Telex Software Offers End Run Around Censorship
YNOT – A unique project under development by the University of Michigan and the University of Waterloo in Canada teases a possible end-run around internet censorship.
Presented at the USENIX Security Symposium in San Francisco, the program — called Telex — could “make it virtually impossible for a censoring government to block individual sites by essentially turning the entire web into a proxy server,” according to Gizmag.com.
Arriving at blocked sites via traditional proxy servers “creates a kind of cat and mouse game,” J. Alex Halderman, assistant professor of computer science and engineering at University of Michigan said. By tracking internet traffic patterns, censors have become quite adept at ferreting out and blocking proxy servers, only to have them pop up again somewhere else, restarting the whole cyberspace arms race.
Telex, on the other hand, uses secure connections to unblocked websites to obscure the end-user’s actual destination. The process requires end-users to install a piece of software on their computers that “talks” to Telex stations operated by internet service providers located outside the censoring region. The Telex stations decode “secret tags” in the page-header requests sent by the end-user’s software and surreptitiously reroute the browser, leaving behind only the original request as a decoy.
The trick that makes the system work is public-key steganography.
“Steganography is hiding the fact that you’re sending a message at all,” Halderman said. “We’re able to hide it in the cryptographic protocol so that you can’t even tell that the message is there.”

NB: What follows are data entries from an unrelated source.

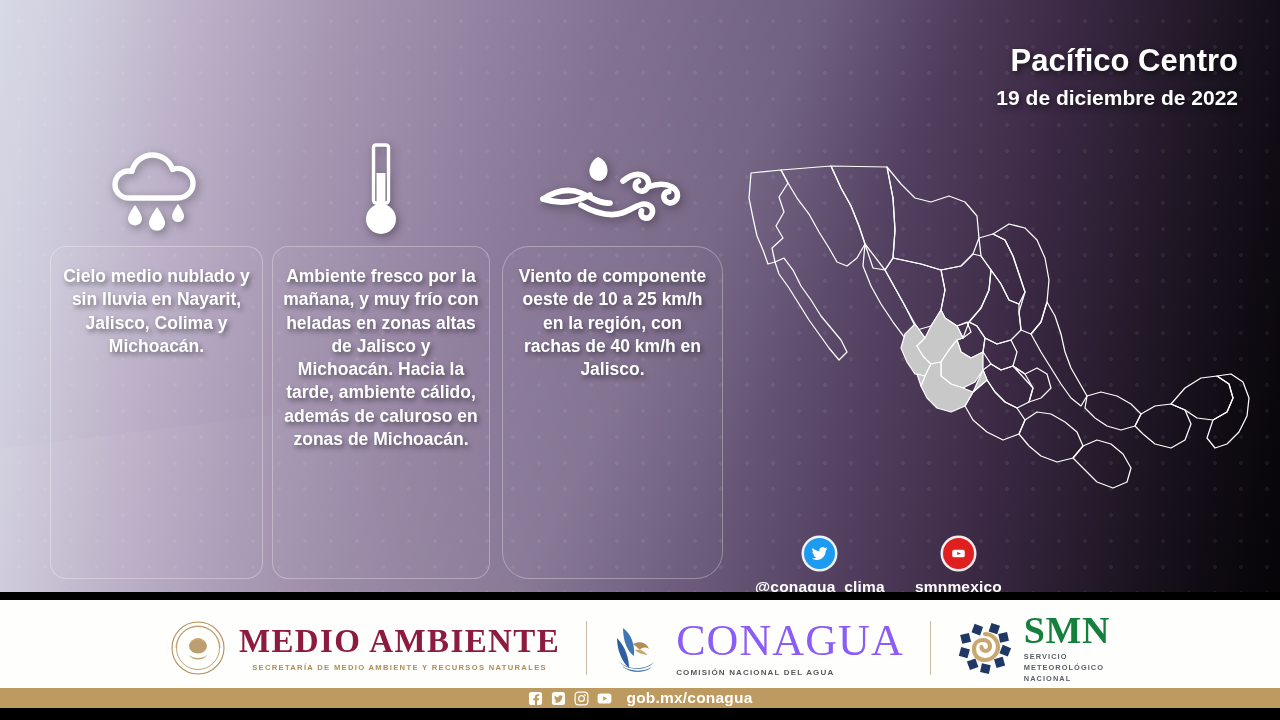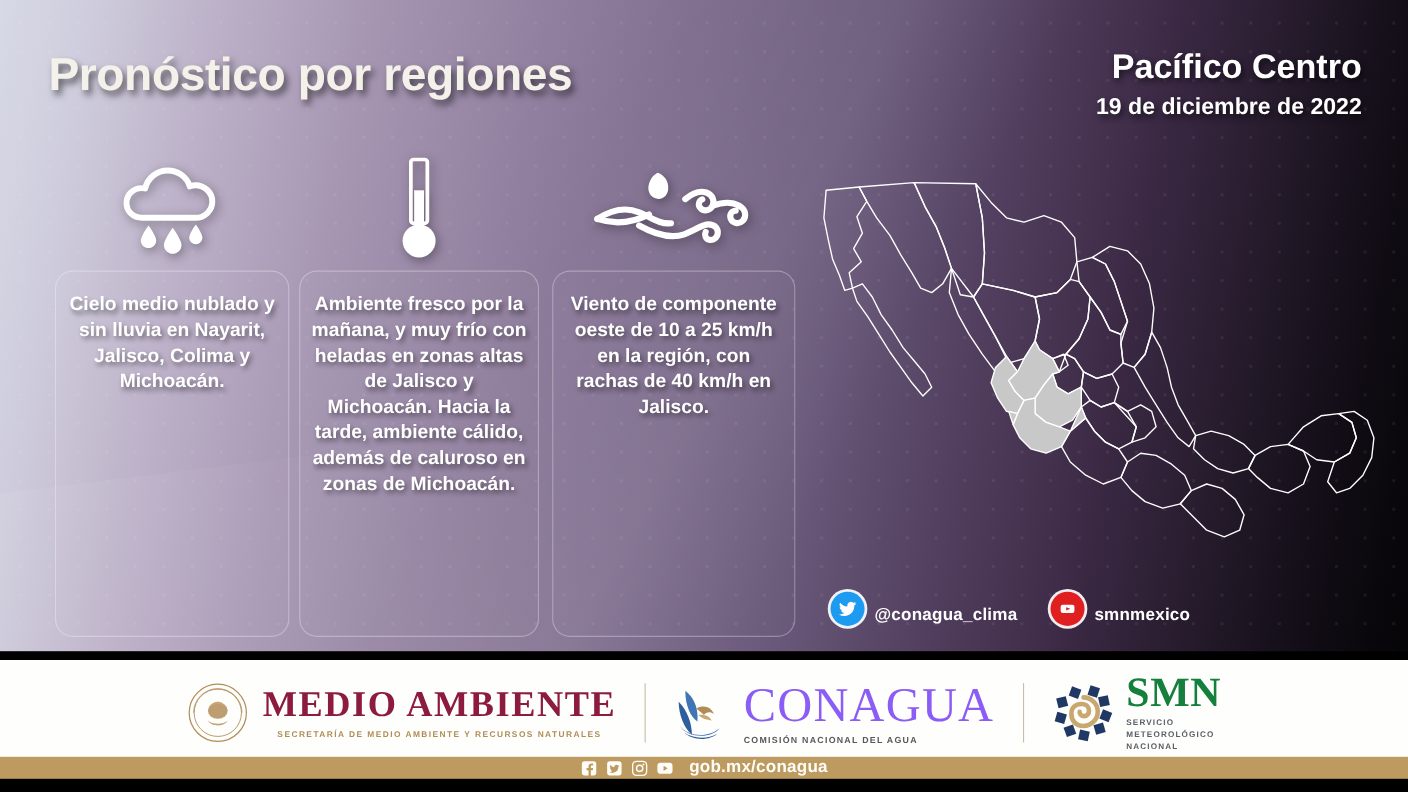"Pronóstico por regiones" div.h-main { html: <div>Pronóstico por regiones</div> -> none }
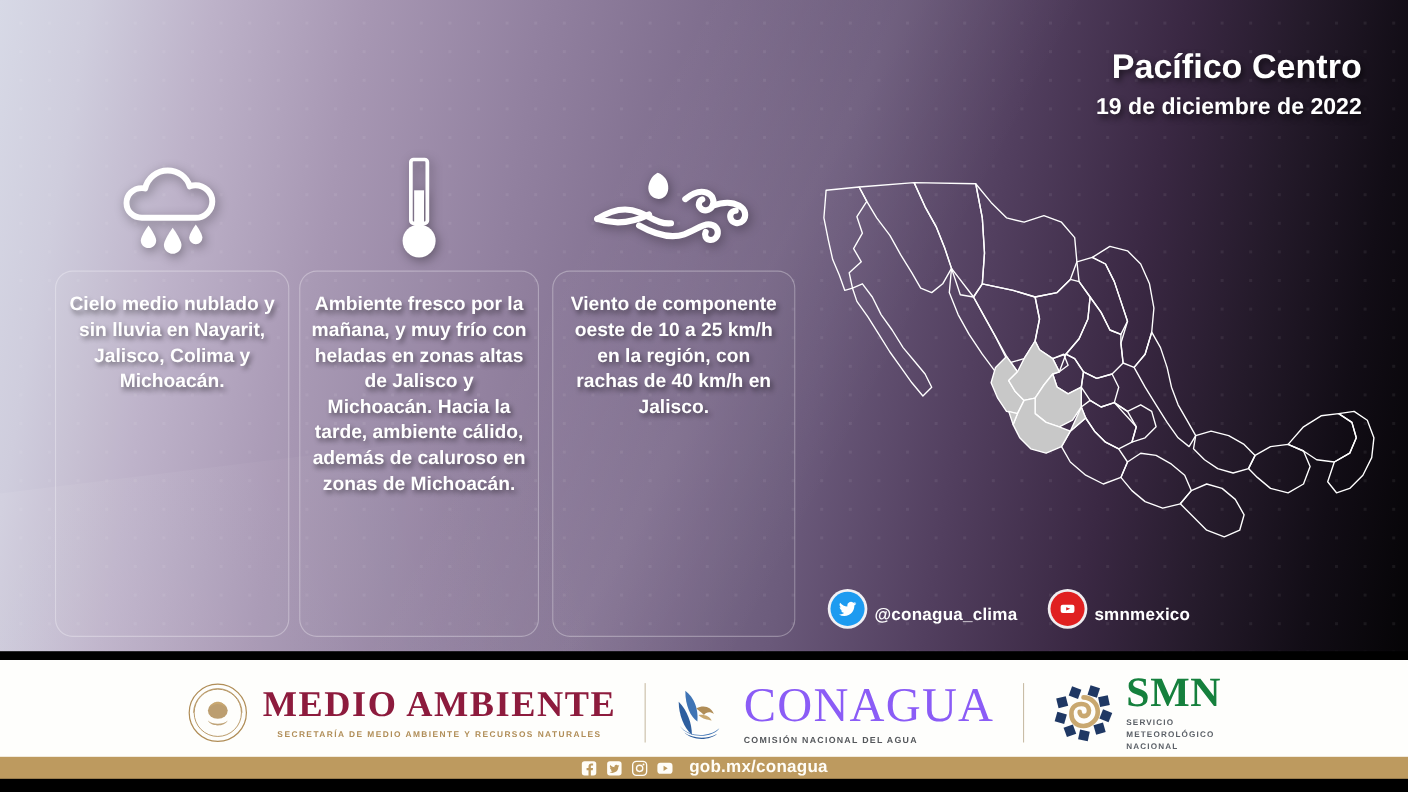"Viento de componente oeste de" .card-2 { border-radius: none -> 27px }
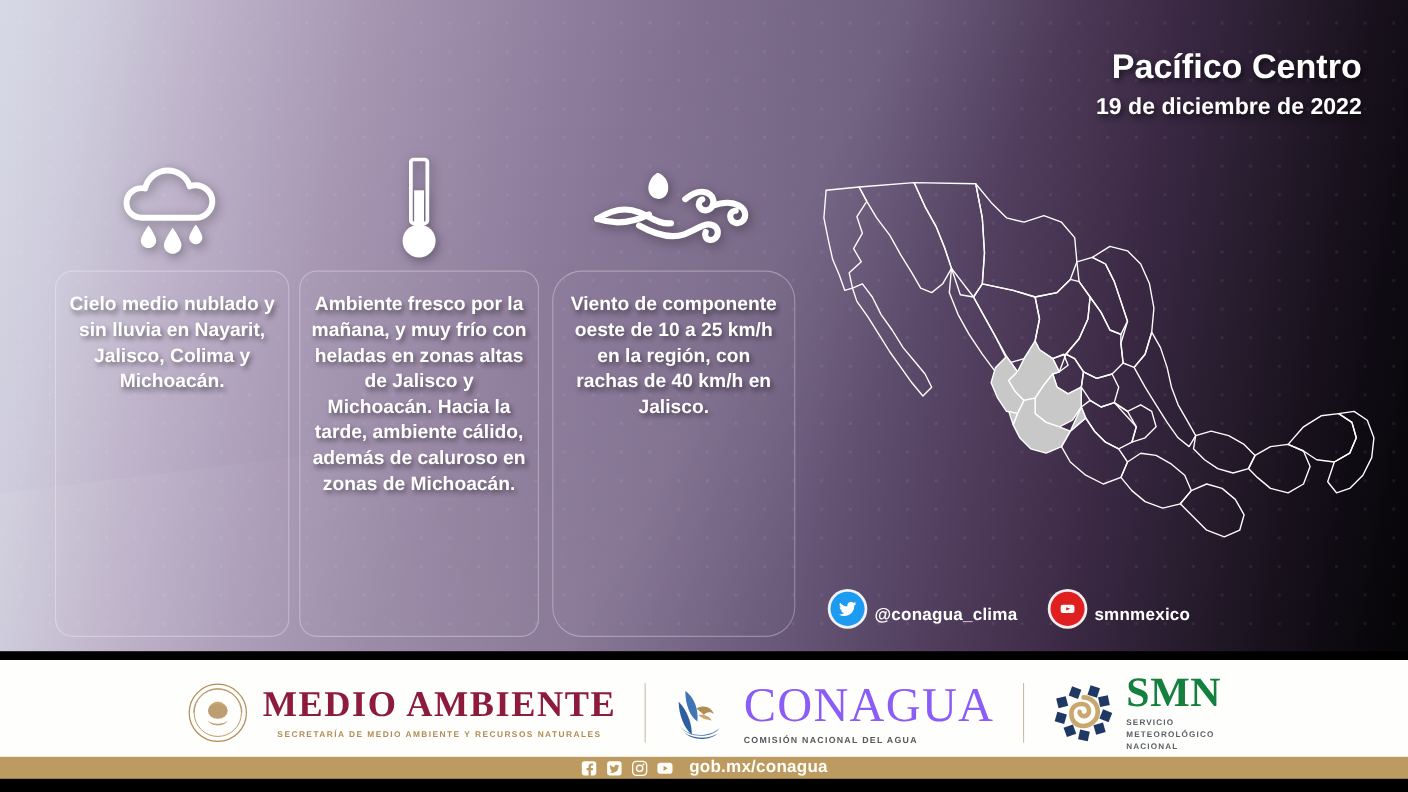"@conagua_clima" .soc { align-items: flex-end -> center; flex-direction: none -> column }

The Telex paradigm “would likely require support from nations that are friendly to the cause of a free and open internet,” he noted. “The problem with any one company doing this, for example, is they become a target. It’s a collective action problem. You want to do it on a wide scale that makes connecting to the internet almost an all-or-nothing proposition for the repressive state.”
So far Telex seems to be perking along very well: The researchers have set up demos of the system and even have used it to allow a Chinese client to access YouTube, which is on the Chinese government’s ever-growing blacklist.
“The internet has the ability to catalyze change by empowering people through information and communication services,” Halderman said. “Repressive governments have responded by aggressively filtering it. If we can find ways to keep those channels open, we can give more people the ability to take part in free speech and access to information.
“This has the potential to shift the arms race regarding censorship to be in favor of free and open communication.”
While empowering “free and open communication” is a laudable goal, the software also may have the ability to empower content pirates and file-traders to escape detection by the owners of the intellectual property they swipe.